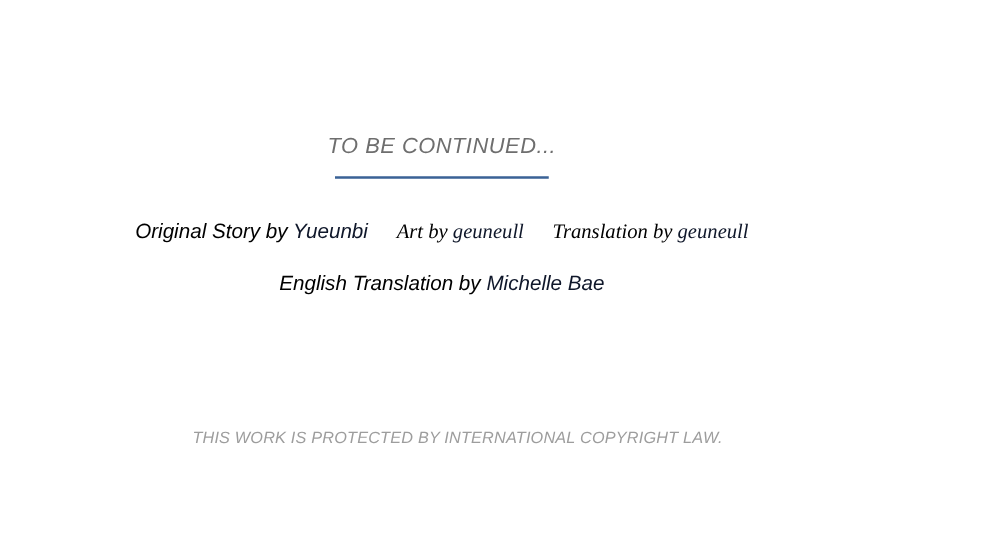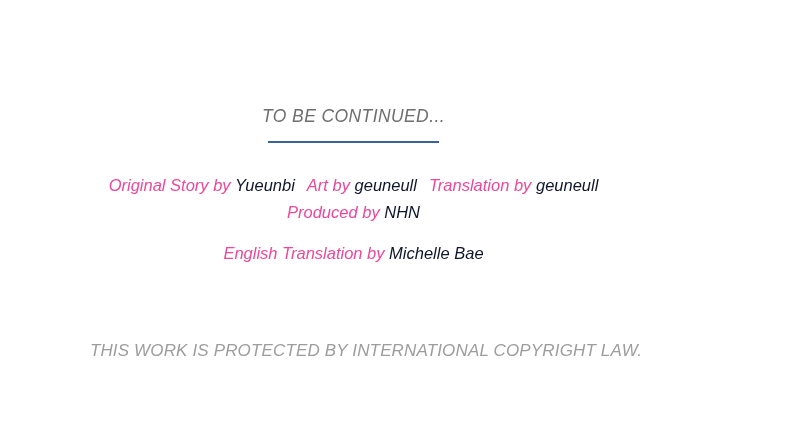--- a/index.html
+++ b/index.html
@@ -79,7 +79,7 @@
     margin-left: 12px;
   }
   .role {
-    color: #ec4899;
+    color: #000000;
     font-style: italic;
     font-weight: 400;
   }

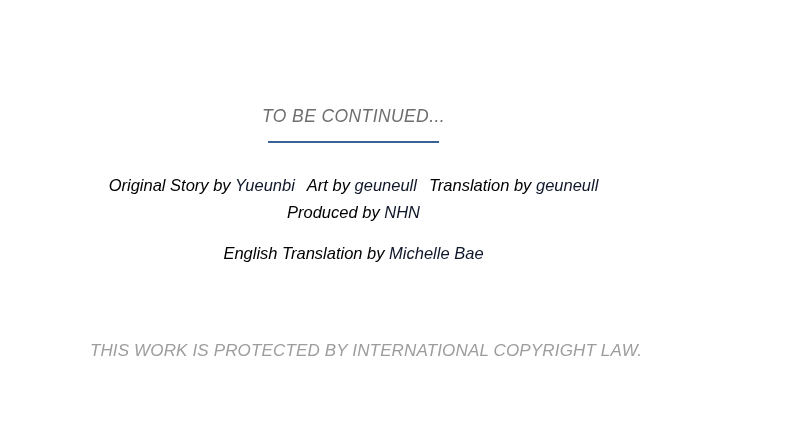--- a/index.html
+++ b/index.html
@@ -76,7 +76,8 @@
     white-space: nowrap;
   }
   .credit-group + .credit-group {
-    margin-left: 12px;
+    margin-left: 23px;
+    font-family: Liberation Serif, serif;
   }
   .role {
     color: #000000;

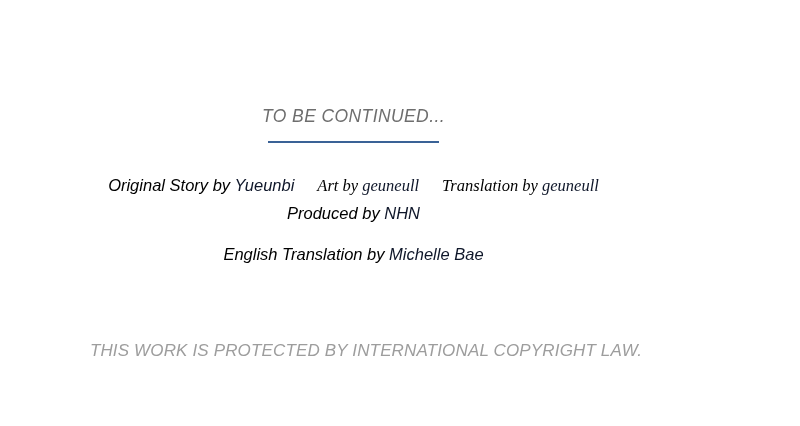--- a/index.html
+++ b/index.html
@@ -131,10 +131,6 @@
     </div>
 
 
-    <div class="credit-line">
-      <span class="credit-group"><span class="role">Produced by</span>
-        <span class="person">NHN</span></span>
-    </div>
 
     <div class="credit-line spaced-above">
       <span class="credit-group"><span class="role">English Translation by</span>

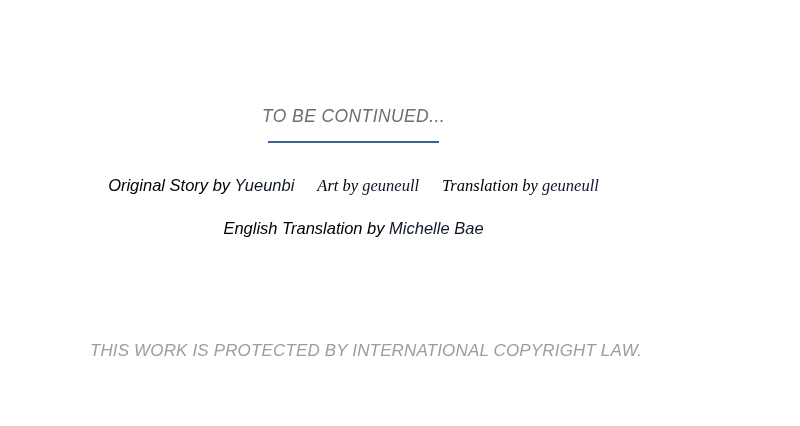--- a/index.html
+++ b/index.html
@@ -103,7 +103,7 @@
     font-family: "Liberation Sans", sans-serif;
     font-style: italic;
     font-weight: 400;
-    font-size: 17px;
+    font-size: 13px;
     letter-spacing: 0.15px;
     color: #9d9d9d;
     white-space: nowrap;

####################

Problem description:
Wherever a line in the entries holds "group", copy that line.

The completed task:
   .credit-group + .credit-group {
-      <span class="credit-group"><span class="role">Produced by</span>
       <span class="credit-group"><span class="role">English Translation by</span>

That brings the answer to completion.